• _Data for the task_:

▬▬▬▬▬▬▬▬▬▬

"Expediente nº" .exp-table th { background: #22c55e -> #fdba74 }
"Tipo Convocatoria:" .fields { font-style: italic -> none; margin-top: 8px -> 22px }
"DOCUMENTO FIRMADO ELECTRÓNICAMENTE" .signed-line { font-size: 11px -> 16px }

▬▬▬▬▬▬▬▬▬▬

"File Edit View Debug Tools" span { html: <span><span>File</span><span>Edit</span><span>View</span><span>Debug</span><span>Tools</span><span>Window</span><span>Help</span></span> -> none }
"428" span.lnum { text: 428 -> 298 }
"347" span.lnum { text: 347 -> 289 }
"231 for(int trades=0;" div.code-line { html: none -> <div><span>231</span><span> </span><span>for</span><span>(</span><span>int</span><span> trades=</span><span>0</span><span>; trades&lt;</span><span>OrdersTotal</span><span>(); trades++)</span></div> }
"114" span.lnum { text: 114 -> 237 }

▬▬▬▬▬▬▬▬▬▬

• _Try it_:
Wherever "lnum" turns up in the records, copy the whole line.

• _Reply to the task_:
"428" span.lnum { text: 428 -> 298 }
"347" span.lnum { text: 347 -> 289 }
"114" span.lnum { text: 114 -> 237 }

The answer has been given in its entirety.